*** Block opens ***
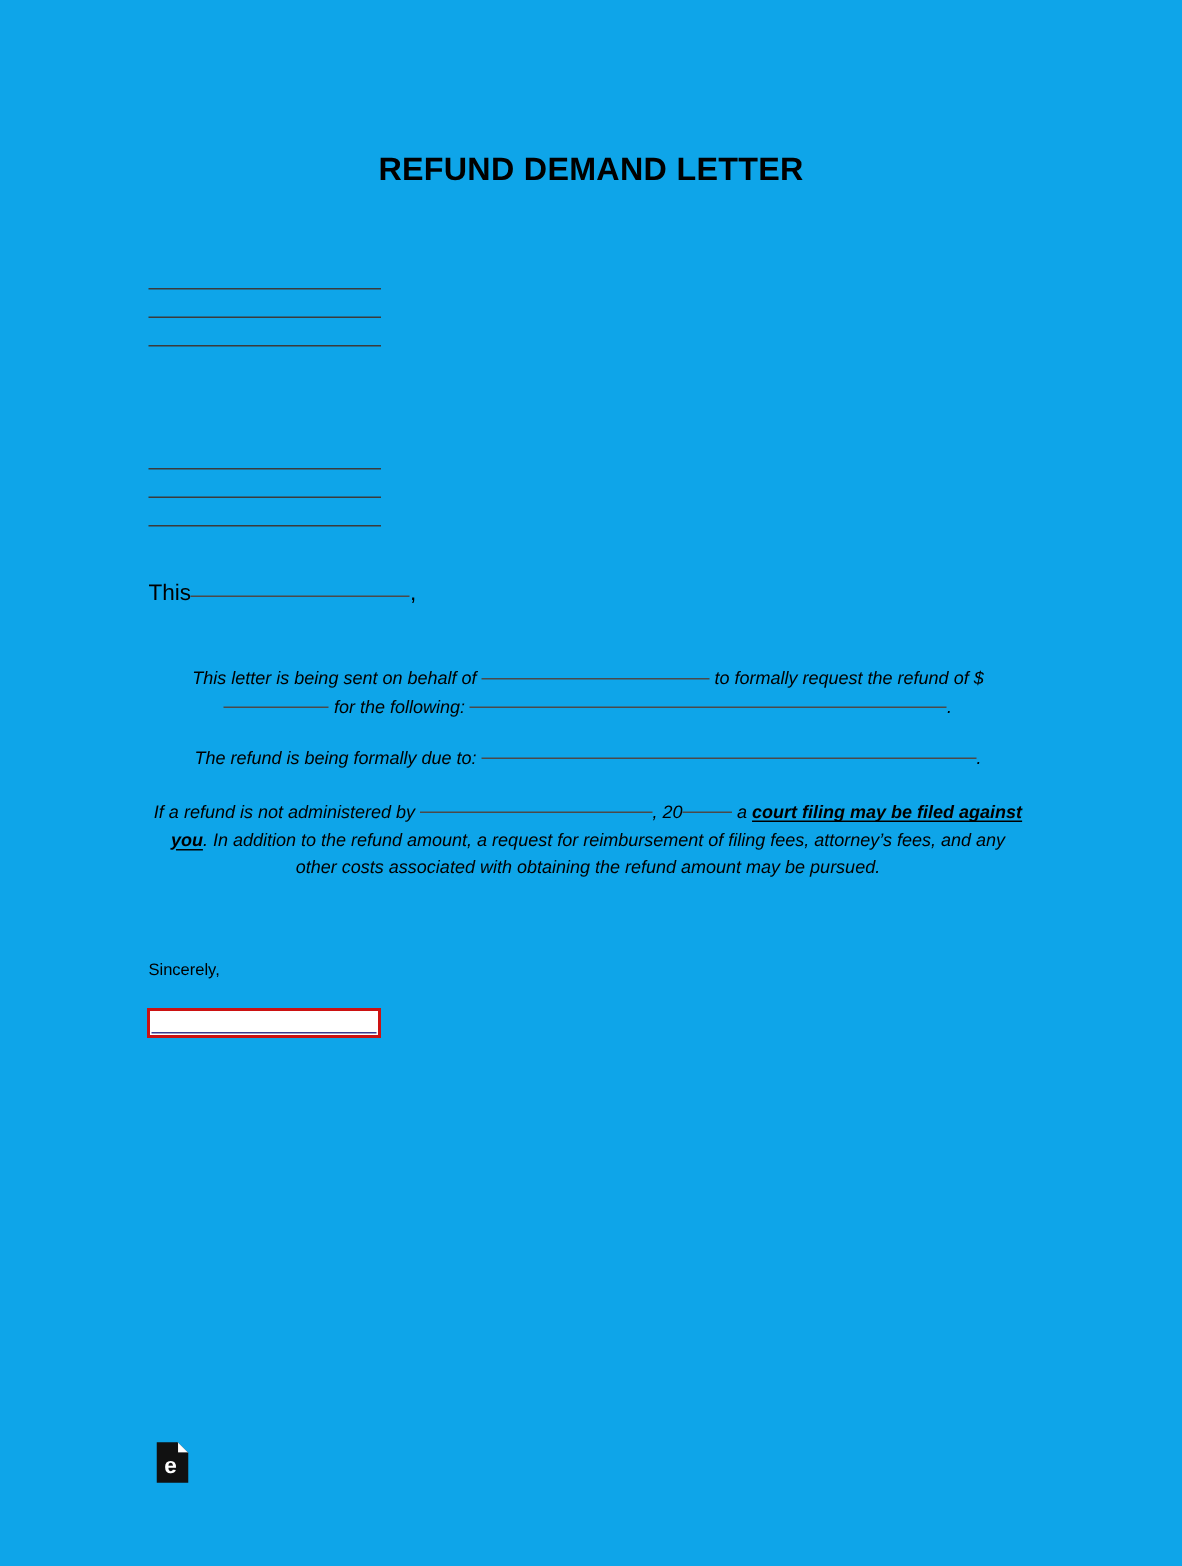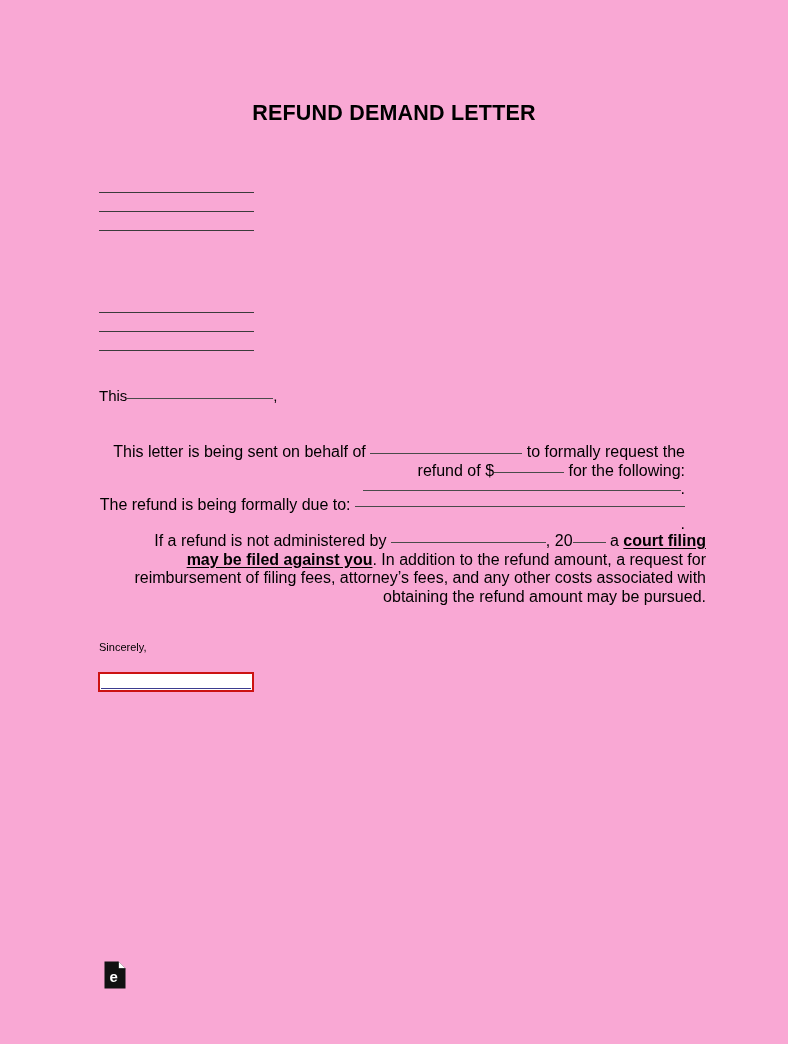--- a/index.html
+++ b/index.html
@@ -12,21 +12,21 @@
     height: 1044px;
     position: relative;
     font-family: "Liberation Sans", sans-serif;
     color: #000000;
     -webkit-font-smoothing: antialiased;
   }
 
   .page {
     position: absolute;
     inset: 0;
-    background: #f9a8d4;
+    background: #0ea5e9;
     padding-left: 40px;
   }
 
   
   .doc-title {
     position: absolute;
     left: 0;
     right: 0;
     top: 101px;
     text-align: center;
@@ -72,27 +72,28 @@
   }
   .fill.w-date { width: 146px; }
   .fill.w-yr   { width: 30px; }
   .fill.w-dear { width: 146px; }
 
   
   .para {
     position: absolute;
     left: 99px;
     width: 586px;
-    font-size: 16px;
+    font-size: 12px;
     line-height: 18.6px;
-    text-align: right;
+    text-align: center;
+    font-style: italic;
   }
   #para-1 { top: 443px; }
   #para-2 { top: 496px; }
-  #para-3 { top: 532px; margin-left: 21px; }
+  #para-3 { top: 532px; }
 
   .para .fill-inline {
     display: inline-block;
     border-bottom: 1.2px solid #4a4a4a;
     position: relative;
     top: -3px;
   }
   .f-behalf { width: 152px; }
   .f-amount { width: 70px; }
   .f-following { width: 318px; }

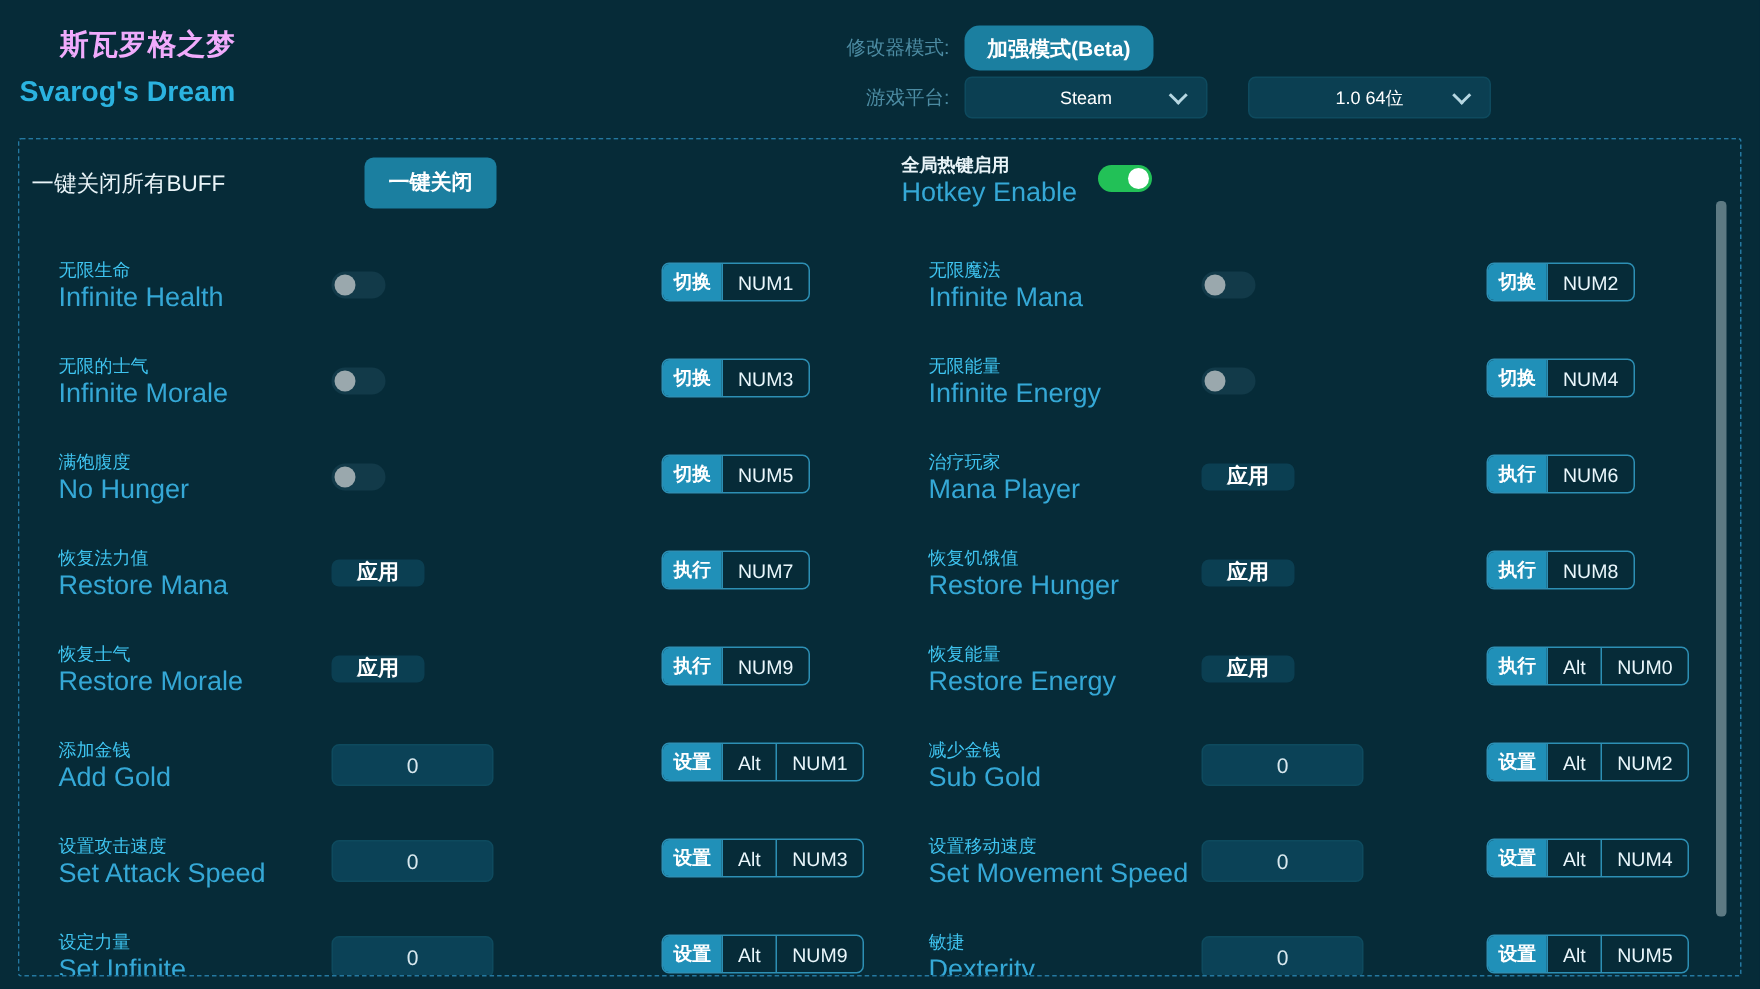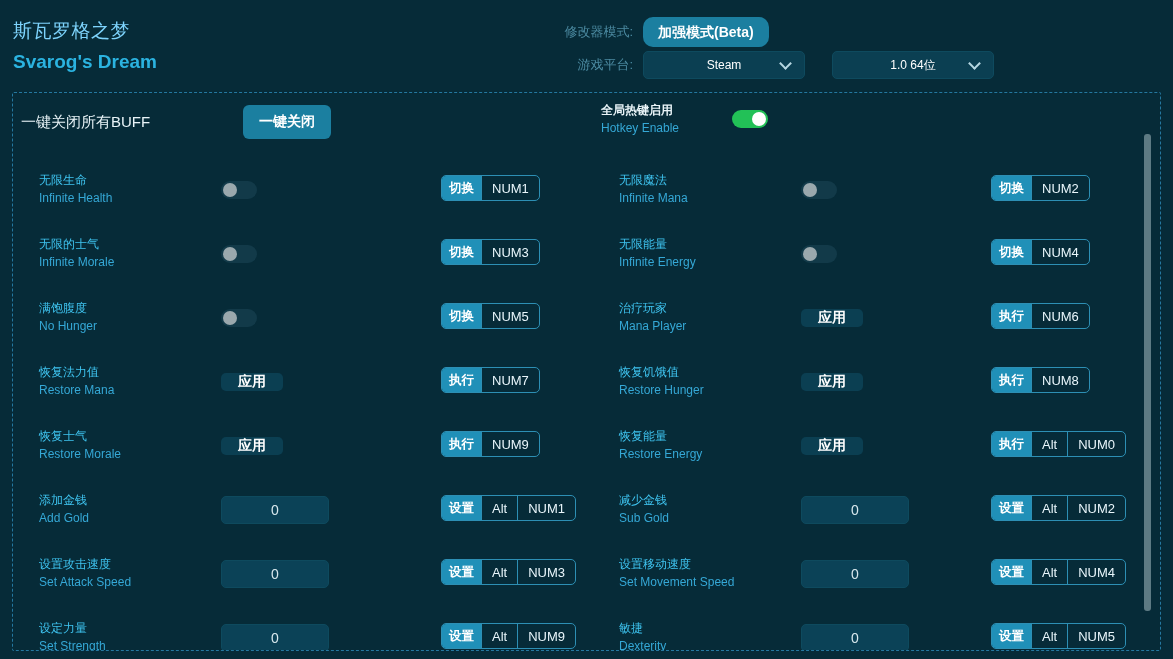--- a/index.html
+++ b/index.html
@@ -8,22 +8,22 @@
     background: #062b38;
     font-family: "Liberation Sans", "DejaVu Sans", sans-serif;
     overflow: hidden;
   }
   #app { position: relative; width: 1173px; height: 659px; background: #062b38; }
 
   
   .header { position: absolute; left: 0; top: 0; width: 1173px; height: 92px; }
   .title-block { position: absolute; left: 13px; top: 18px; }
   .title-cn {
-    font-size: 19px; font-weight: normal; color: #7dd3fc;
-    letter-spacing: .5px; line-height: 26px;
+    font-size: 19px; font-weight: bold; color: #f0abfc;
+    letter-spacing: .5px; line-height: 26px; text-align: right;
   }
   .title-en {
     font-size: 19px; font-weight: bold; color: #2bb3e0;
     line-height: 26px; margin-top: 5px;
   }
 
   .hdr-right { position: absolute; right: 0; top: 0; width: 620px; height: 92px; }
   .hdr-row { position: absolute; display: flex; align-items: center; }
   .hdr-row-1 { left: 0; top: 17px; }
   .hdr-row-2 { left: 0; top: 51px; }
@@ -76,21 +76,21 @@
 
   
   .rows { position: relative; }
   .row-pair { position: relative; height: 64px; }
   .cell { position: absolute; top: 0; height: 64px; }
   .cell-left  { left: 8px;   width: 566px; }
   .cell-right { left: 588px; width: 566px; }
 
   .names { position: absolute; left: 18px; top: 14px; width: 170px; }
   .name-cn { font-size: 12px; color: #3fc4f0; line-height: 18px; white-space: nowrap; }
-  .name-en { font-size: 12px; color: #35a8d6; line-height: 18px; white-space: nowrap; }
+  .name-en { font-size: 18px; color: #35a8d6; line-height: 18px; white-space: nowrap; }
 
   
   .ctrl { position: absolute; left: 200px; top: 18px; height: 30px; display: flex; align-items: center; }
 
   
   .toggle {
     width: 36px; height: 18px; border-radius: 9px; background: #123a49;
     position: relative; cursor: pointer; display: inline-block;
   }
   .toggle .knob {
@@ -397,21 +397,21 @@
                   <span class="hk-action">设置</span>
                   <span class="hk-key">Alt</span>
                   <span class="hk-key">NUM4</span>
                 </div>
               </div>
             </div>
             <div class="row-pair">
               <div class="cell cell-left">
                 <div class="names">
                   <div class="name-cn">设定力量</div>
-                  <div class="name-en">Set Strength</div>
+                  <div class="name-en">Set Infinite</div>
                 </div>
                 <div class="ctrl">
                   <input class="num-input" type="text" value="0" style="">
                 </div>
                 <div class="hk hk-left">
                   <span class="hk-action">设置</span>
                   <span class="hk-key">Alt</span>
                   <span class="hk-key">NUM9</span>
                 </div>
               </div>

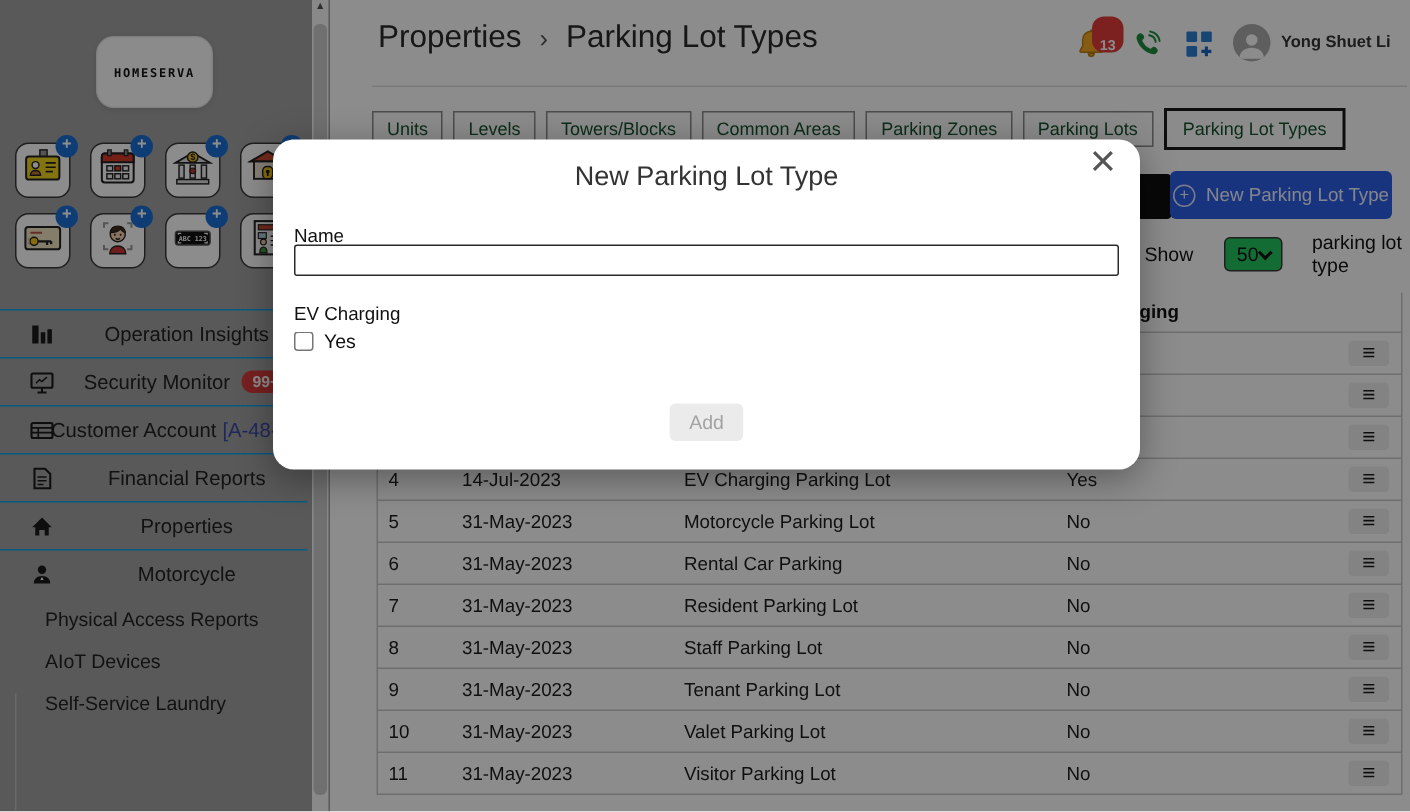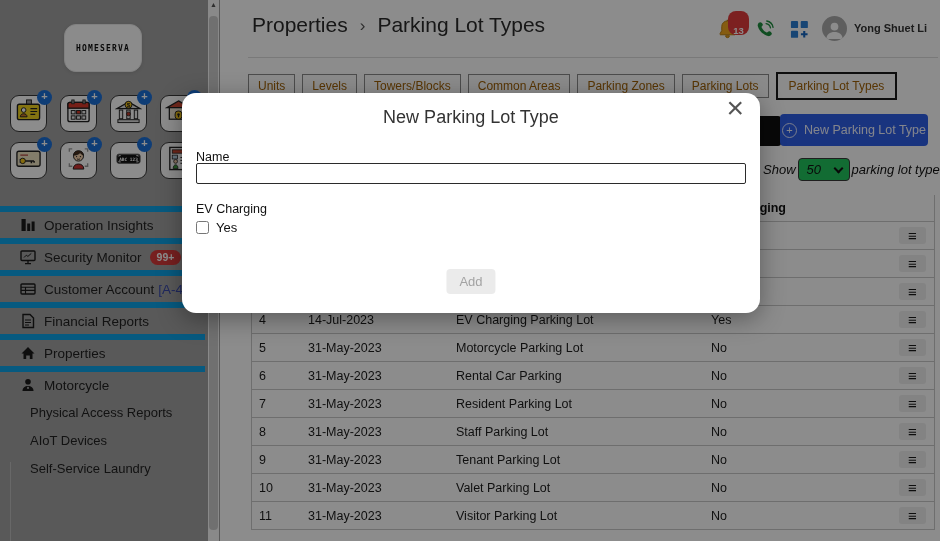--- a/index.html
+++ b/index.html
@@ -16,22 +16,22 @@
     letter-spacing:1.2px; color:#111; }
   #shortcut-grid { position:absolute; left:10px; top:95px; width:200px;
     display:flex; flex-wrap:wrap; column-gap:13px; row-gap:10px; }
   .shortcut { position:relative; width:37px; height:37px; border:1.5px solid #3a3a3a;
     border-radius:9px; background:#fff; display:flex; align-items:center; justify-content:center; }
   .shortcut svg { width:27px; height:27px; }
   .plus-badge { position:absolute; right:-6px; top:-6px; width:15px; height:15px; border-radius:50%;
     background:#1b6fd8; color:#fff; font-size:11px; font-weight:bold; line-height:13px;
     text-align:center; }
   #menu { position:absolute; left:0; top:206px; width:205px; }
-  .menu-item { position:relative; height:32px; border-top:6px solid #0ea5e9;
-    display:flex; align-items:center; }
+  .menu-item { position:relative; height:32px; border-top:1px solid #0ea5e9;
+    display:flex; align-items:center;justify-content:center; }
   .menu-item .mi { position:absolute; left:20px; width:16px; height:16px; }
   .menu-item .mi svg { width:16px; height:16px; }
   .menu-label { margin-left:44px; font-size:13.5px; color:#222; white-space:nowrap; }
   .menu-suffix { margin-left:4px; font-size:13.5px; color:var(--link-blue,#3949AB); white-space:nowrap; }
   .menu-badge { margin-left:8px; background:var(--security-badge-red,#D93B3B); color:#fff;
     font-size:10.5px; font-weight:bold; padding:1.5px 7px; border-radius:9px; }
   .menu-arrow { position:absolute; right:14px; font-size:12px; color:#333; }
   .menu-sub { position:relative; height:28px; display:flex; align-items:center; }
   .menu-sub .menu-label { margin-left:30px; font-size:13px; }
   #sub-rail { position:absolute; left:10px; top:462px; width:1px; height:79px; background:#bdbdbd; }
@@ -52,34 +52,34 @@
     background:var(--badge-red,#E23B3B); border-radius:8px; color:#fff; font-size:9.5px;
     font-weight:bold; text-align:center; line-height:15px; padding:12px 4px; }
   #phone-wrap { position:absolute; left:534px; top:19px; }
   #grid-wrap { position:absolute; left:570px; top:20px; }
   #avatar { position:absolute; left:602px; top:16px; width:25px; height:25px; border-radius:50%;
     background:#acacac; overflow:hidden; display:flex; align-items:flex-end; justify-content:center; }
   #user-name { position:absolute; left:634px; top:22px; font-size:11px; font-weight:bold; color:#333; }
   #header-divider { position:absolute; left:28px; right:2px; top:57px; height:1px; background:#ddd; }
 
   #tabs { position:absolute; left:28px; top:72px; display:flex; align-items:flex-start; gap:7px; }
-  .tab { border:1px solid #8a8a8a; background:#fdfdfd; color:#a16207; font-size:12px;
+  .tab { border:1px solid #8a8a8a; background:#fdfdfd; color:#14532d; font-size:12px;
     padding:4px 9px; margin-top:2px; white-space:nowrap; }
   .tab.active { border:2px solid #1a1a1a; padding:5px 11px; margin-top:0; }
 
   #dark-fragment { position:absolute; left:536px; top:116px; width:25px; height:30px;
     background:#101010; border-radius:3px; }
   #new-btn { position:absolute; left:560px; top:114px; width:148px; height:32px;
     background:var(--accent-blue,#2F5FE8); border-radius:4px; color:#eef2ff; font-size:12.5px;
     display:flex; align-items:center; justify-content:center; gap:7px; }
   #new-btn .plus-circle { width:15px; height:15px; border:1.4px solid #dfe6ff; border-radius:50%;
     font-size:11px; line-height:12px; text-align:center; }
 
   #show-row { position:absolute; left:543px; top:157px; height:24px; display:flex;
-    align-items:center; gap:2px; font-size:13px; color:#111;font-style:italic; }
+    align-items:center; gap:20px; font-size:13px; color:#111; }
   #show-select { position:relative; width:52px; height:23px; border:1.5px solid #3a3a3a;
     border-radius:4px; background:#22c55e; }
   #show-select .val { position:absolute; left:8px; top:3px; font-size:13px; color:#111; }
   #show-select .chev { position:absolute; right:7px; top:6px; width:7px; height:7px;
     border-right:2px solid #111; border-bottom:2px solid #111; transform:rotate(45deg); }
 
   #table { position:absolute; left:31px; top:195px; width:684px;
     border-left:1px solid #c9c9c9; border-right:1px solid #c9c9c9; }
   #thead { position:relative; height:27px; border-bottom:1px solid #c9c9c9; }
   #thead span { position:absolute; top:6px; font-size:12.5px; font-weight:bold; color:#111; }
*** Block closes ***
Directions
Which lines in the data above hold the word "padding"? Return each of them.

Exercise response
     padding-left: 40px;
     font-size:10.5px; font-weight:bold; padding:1.5px 7px; border-radius:9px; }
     font-weight:bold; text-align:center; line-height:15px; padding:12px 4px; }
     padding:4px 9px; margin-top:2px; white-space:nowrap; }
   .tab.active { border:2px solid #1a1a1a; padding:5px 11px; margin-top:0; }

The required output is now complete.